REQUIREMENT: Repeat the listing word for word. Leave every picture out.

DATA SUPPLIED:
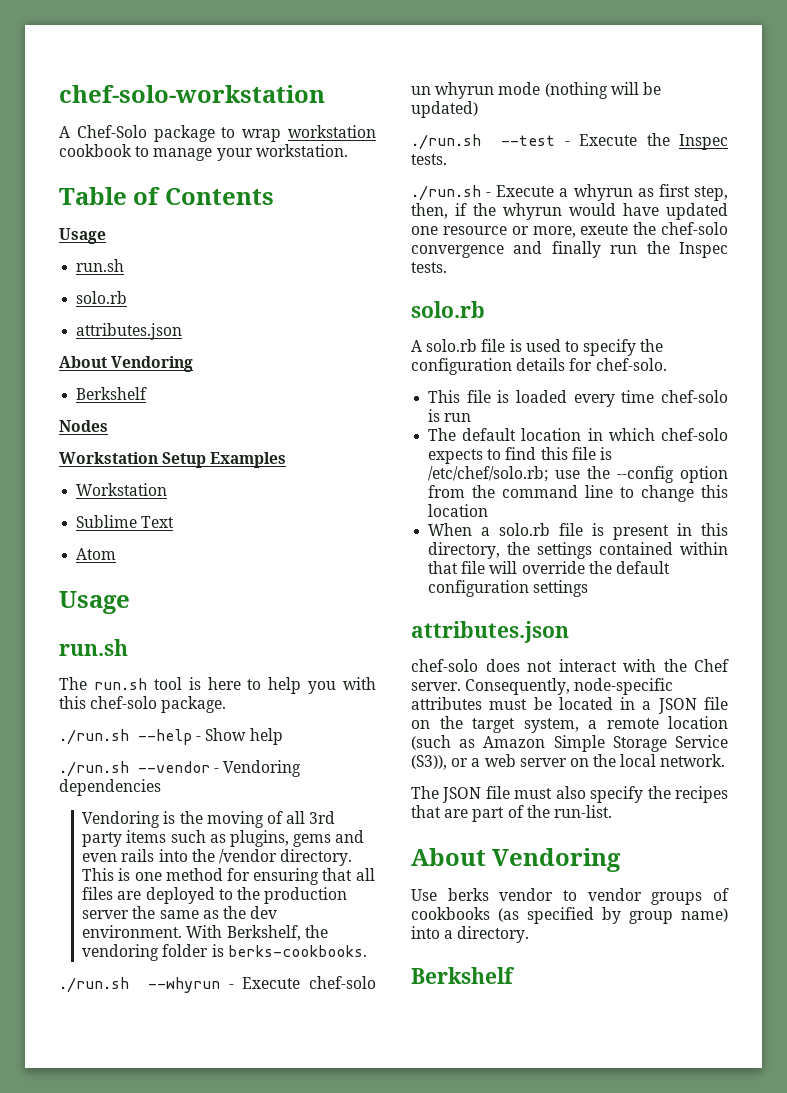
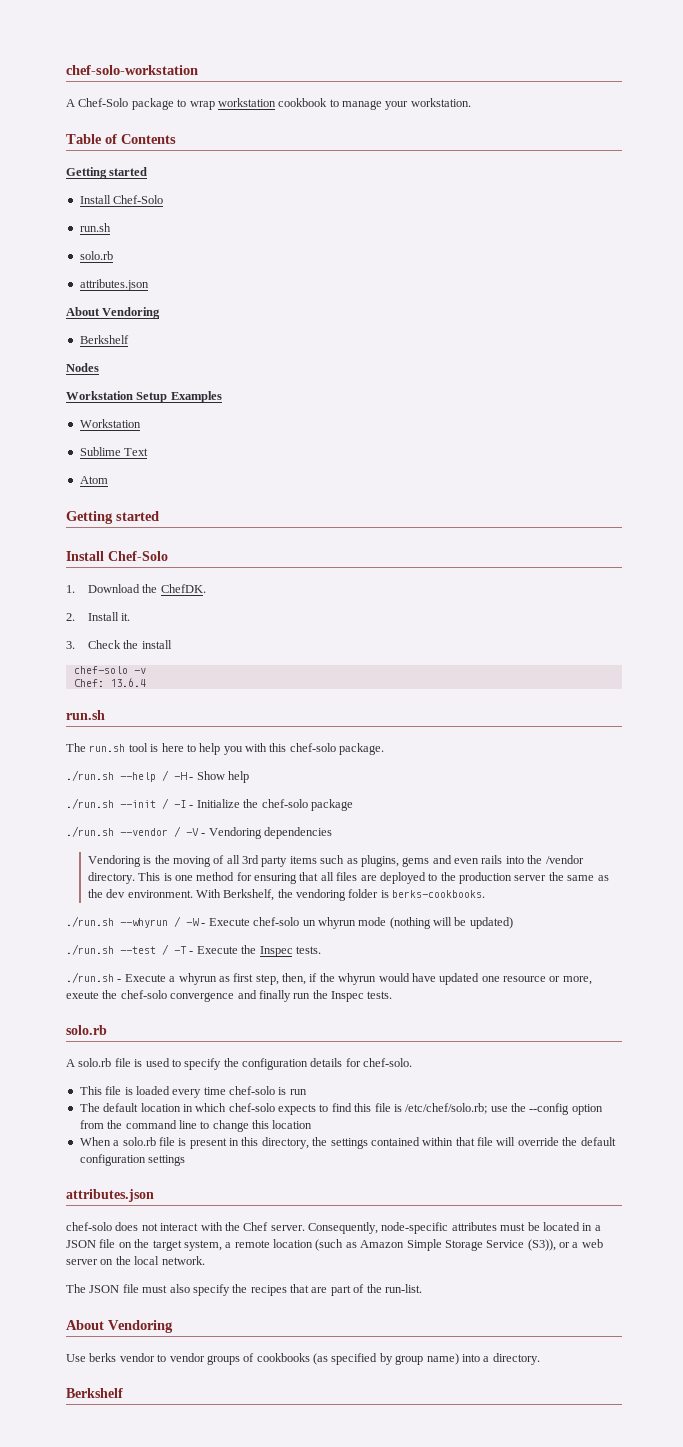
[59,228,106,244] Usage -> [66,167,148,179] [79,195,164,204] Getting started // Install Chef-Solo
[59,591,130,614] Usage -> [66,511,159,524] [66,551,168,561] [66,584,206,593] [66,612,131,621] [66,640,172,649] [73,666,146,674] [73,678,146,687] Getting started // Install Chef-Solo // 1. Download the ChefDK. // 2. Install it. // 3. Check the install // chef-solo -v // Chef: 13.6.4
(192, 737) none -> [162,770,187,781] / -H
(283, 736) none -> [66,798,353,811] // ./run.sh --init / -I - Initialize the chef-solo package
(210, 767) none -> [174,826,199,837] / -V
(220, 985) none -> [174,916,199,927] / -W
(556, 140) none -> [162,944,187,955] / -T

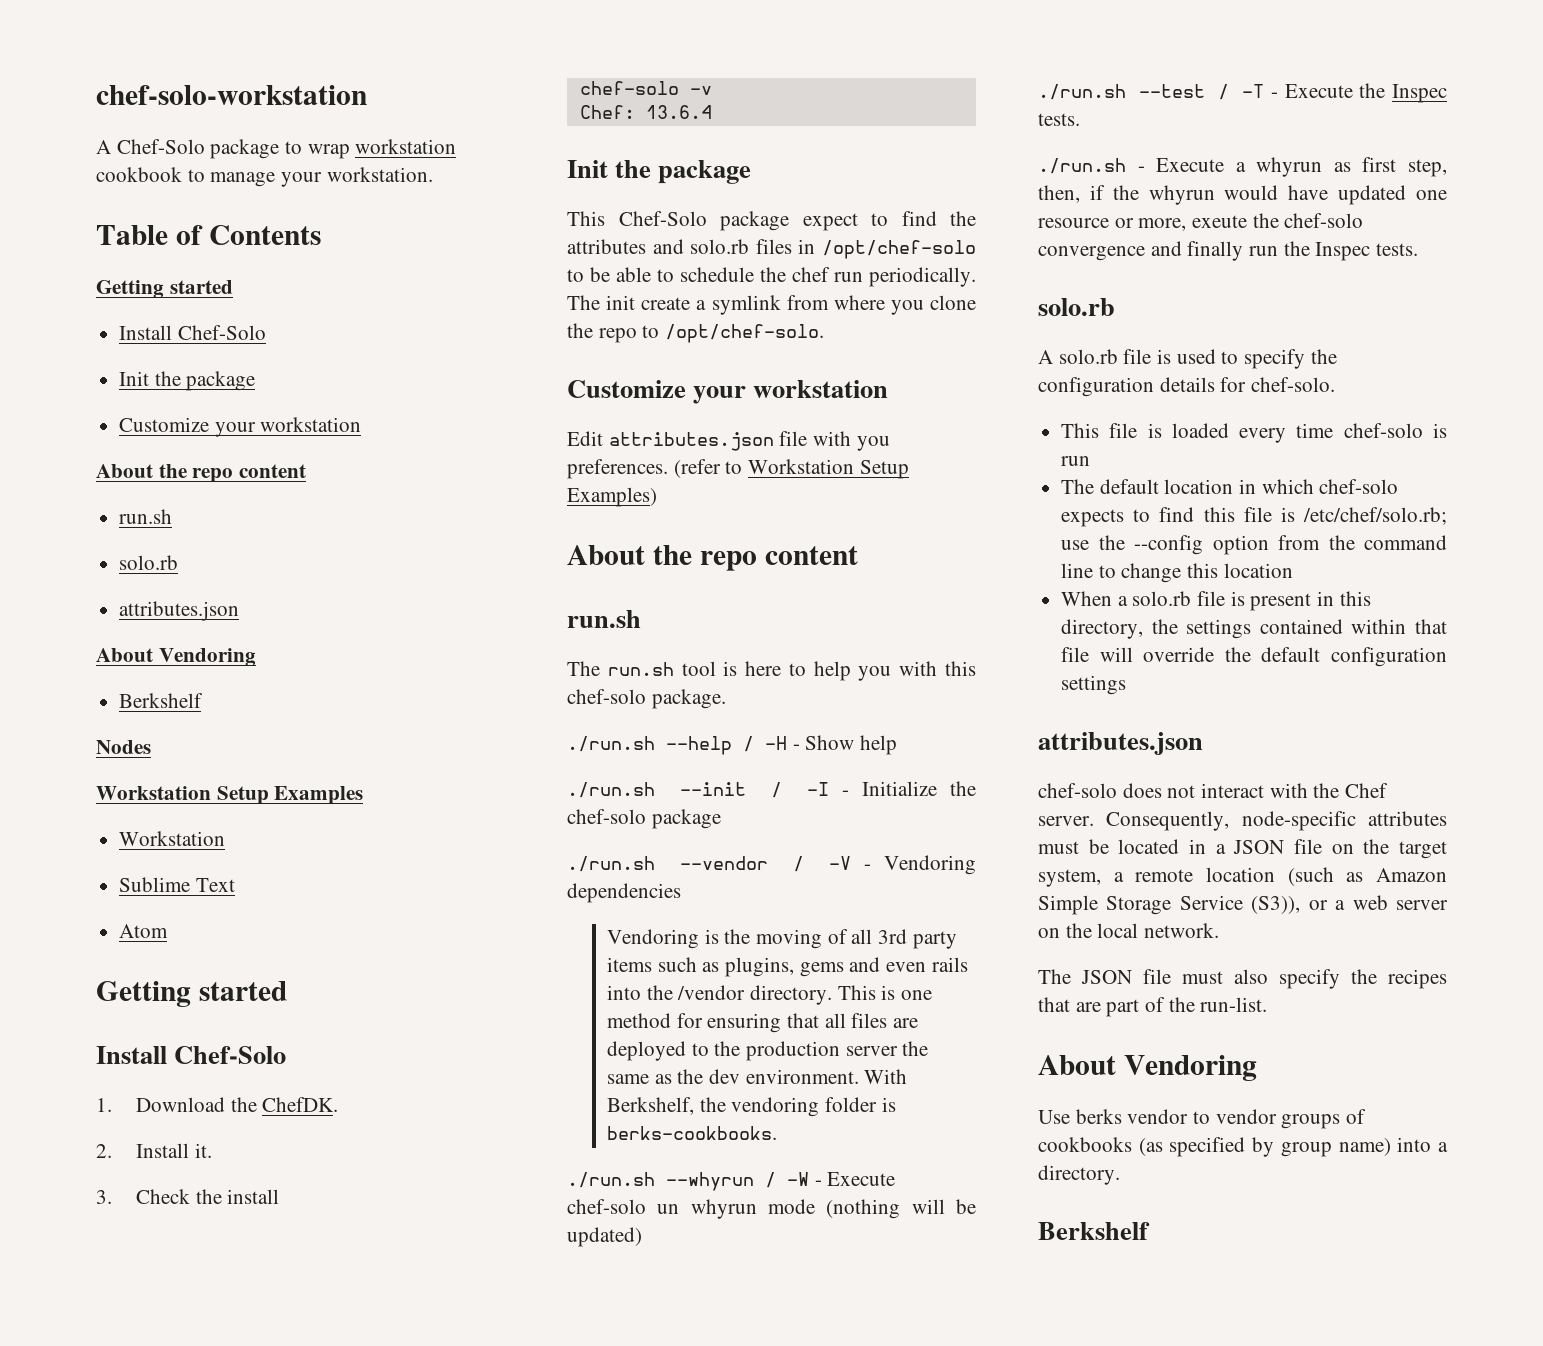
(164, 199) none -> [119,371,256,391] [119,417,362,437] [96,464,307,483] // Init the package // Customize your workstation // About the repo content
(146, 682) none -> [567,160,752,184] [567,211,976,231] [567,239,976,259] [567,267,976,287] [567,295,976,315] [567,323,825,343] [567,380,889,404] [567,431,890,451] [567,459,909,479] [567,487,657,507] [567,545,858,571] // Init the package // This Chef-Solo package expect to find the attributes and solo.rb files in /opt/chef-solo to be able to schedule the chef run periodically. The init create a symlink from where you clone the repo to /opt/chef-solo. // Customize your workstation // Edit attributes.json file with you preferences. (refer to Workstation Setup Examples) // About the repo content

ANSWER SPACE:
[59,228,106,244] Usage -> [66,167,148,179] [79,195,164,204] Getting started // Install Chef-Solo
[59,591,130,614] Usage -> [66,511,159,524] [66,551,168,561] [66,584,206,593] [66,612,131,621] [66,640,172,649] [73,666,146,674] [73,678,146,687] Getting started // Install Chef-Solo // 1. Download the ChefDK. // 2. Install it. // 3. Check the install // chef-solo -v // Chef: 13.6.4
(192, 737) none -> [162,770,187,781] / -H
(283, 736) none -> [66,798,353,811] // ./run.sh --init / -I - Initialize the chef-solo package
(210, 767) none -> [174,826,199,837] / -V
(220, 985) none -> [174,916,199,927] / -W
(556, 140) none -> [162,944,187,955] / -T

(164, 199) none -> [119,371,256,391] [119,417,362,437] [96,464,307,483] // Init the package // Customize your workstation // About the repo content
(146, 682) none -> [567,160,752,184] [567,211,976,231] [567,239,976,259] [567,267,976,287] [567,295,976,315] [567,323,825,343] [567,380,889,404] [567,431,890,451] [567,459,909,479] [567,487,657,507] [567,545,858,571] // Init the package // This Chef-Solo package expect to find the attributes and solo.rb files in /opt/chef-solo to be able to schedule the chef run periodically. The init create a symlink from where you clone the repo to /opt/chef-solo. // Customize your workstation // Edit attributes.json file with you preferences. (refer to Workstation Setup Examples) // About the repo content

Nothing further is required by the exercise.